> **DATASET**:
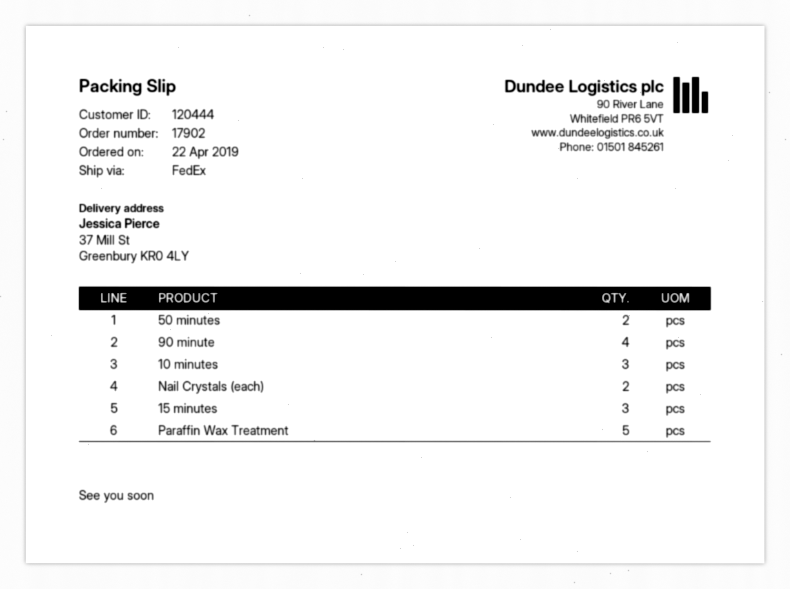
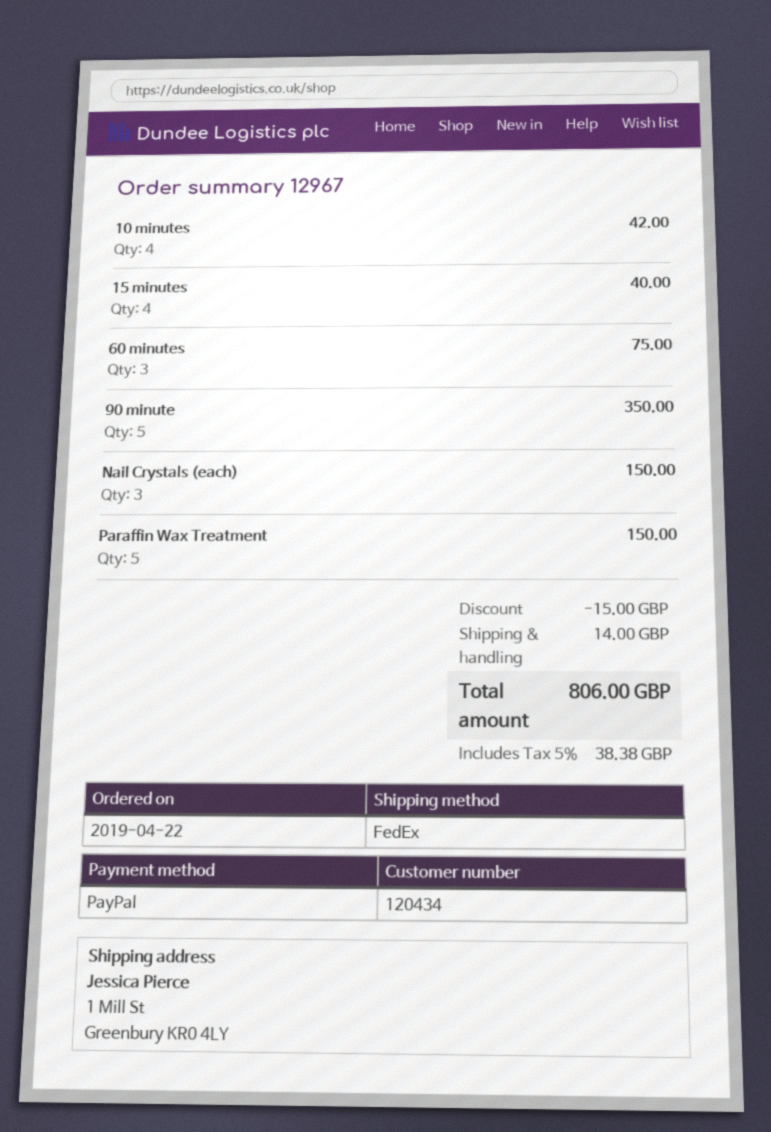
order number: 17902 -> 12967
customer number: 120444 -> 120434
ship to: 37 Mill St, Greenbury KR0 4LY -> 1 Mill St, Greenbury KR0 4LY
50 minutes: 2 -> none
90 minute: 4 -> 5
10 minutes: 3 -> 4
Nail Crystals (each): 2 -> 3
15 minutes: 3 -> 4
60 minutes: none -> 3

> **EXERCISE BRIEF**: Copy the line containing "10 minutes: 3 -> 4" and every line after it, through the last line of the records. Include nothing else.

> **RESULT OF THIS EXERCISE**:
10 minutes: 3 -> 4
Nail Crystals (each): 2 -> 3
15 minutes: 3 -> 4
60 minutes: none -> 3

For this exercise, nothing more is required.